Li, Lee, and Qian take on an interesting challenge, by developing a text-to-speech system for Cantonese, a Chinese dialect with many tones. Intonation in Indo-European languages is employed to convey emotion; however, in monosyllabic agglutinative languages like the Chinese dialects, it conveys lexical, and, to some extent, syntactic information. It seems that the authors’ technique will work for any language if it works for Cantonese, which has nine tones in all, of which three are entering tones, and the other six occur throughout an utterance. Fukienese, with its 13 tones, might be an interesting stress test as well.

The authors capture the change in F0 over an utterance as a phrase curve, and local (syllabic) intonation is detected by any break that exceeds a given length. While the beginning and end frequencies of each of the six tones may vary over the phrase, their ratio or interval will be constant, and the phrase curve will be determined by linear regression over the converted tone heights. The authors analyzed 1,200 utterances, having 4,937 intonation phrases, to develop a Cantonese text-to-speech system, called CUTalk, consisting of three modules: text analysis, acoustic synthesis, and prosody generation.

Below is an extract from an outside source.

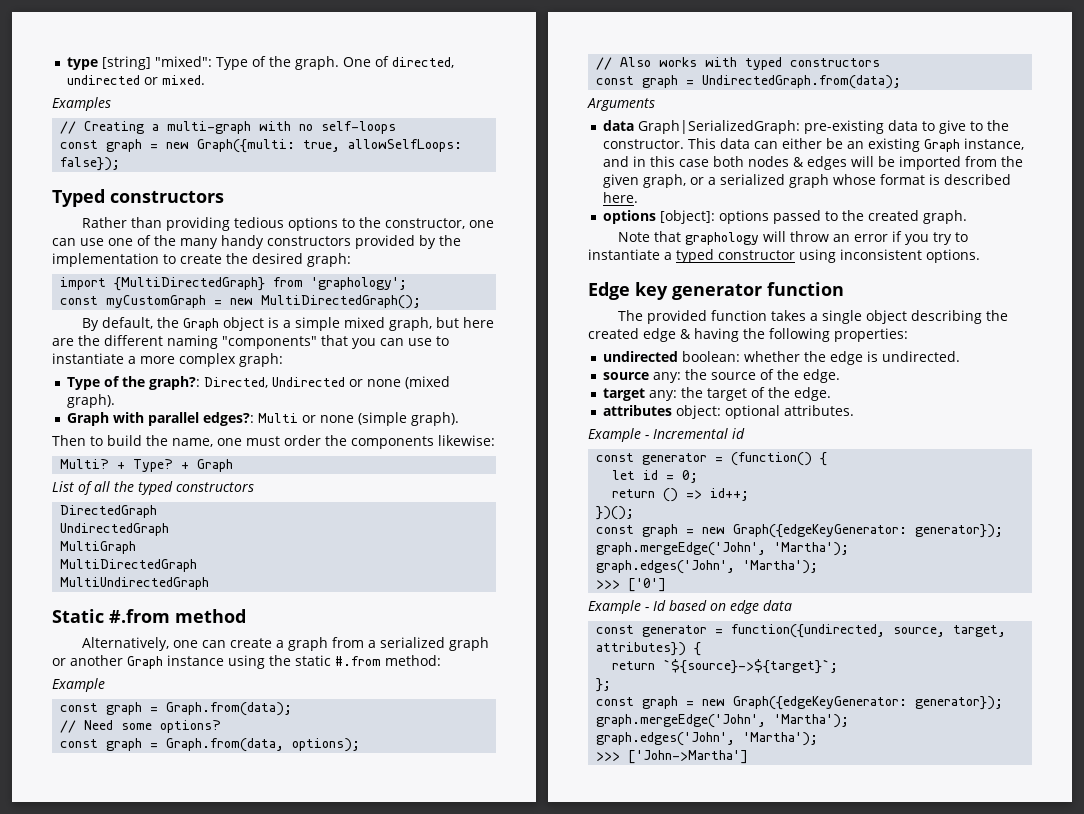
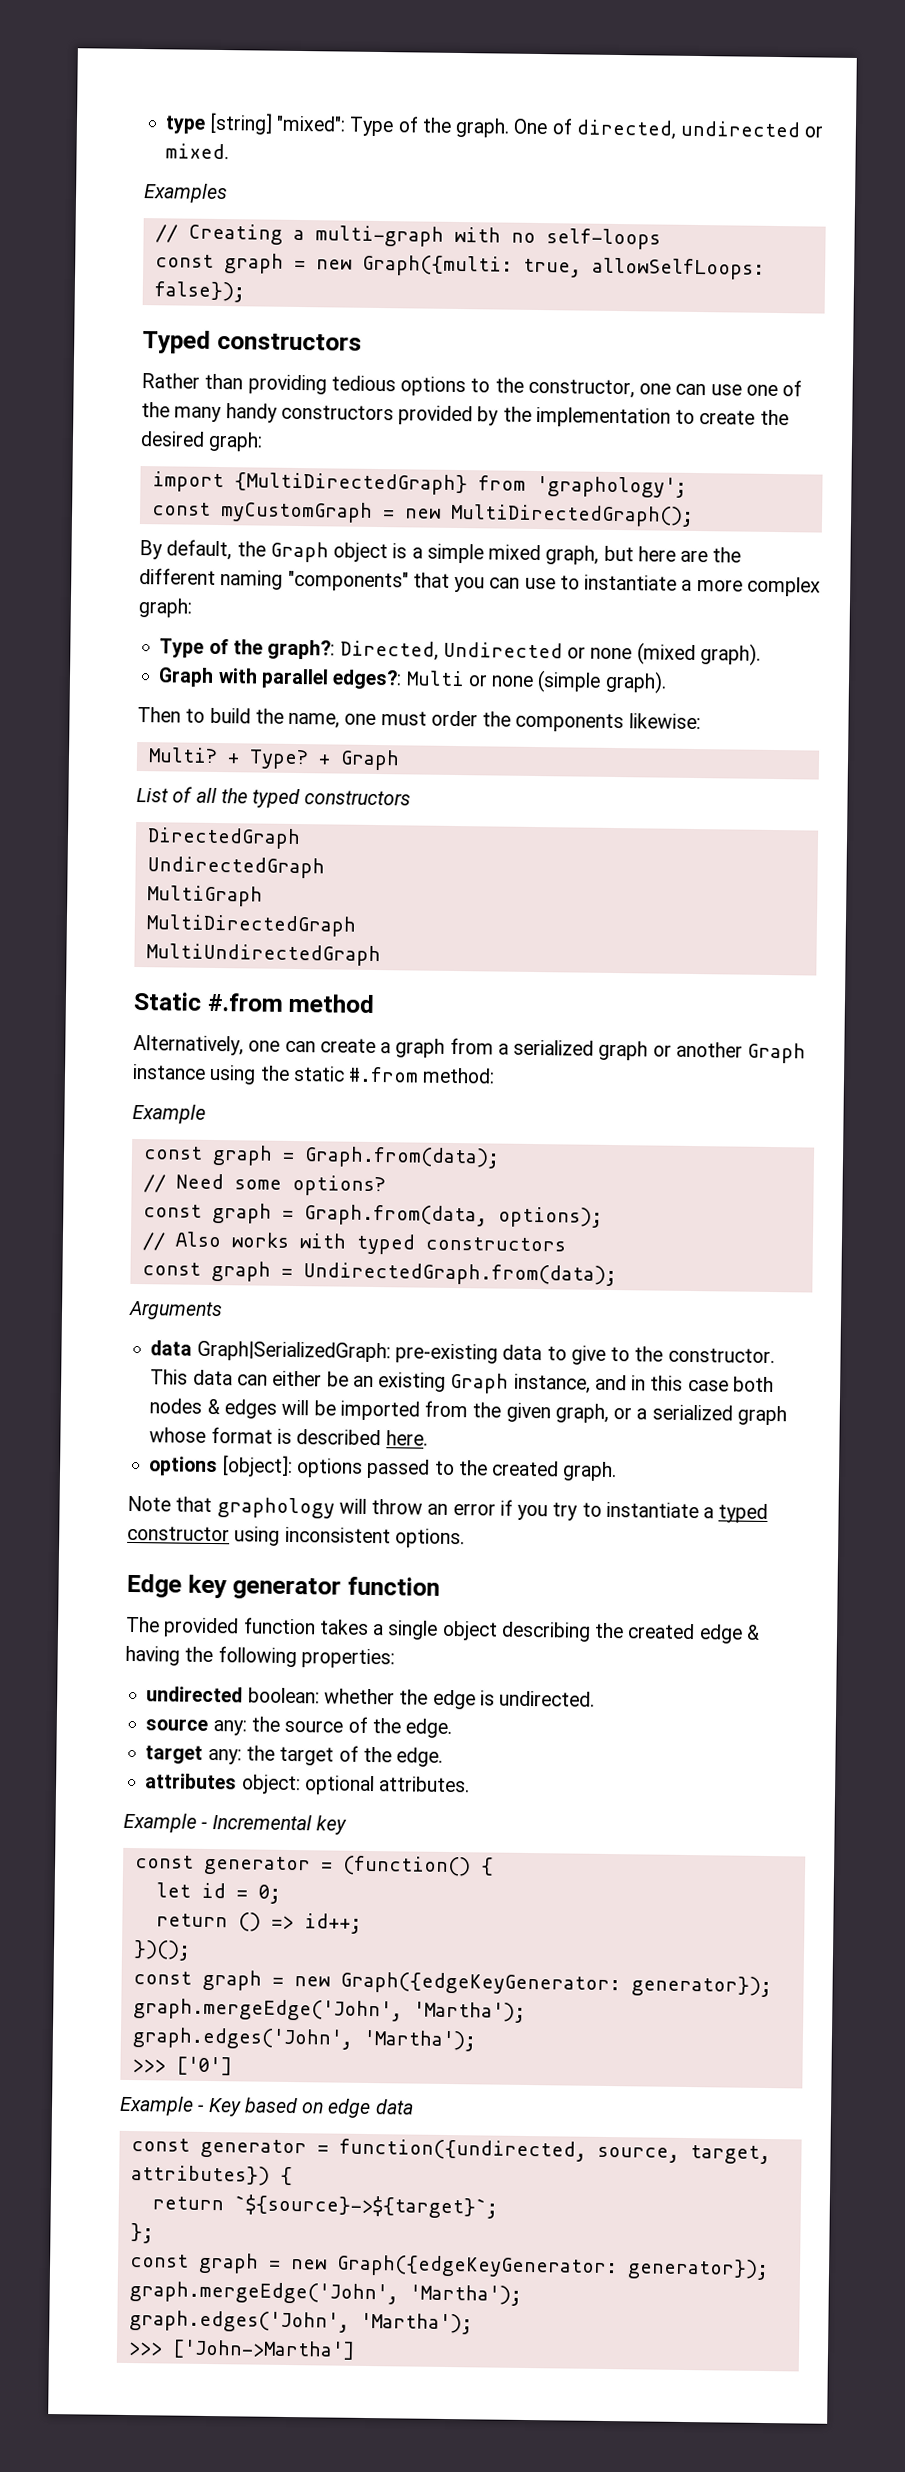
[732,428,745,439] id -> [315,1815,347,1835] key
[653,600,666,611] Id -> [207,2097,242,2117] Key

Subjective tests of the system were made with sentences taken from local newspapers, and naturalness was rated, on a scale from one to five, by native speakers. The results showed a marked improvement in the generation of natural spoken Chinese by a computer, but also revealed some opportunities for additional improvement. This always seems to be the result of trying to analyze or synthesize human language mechanically; we discover that language is even more complex than we thought, and learn as much about the natural language as we learn about computation for linguistic applications.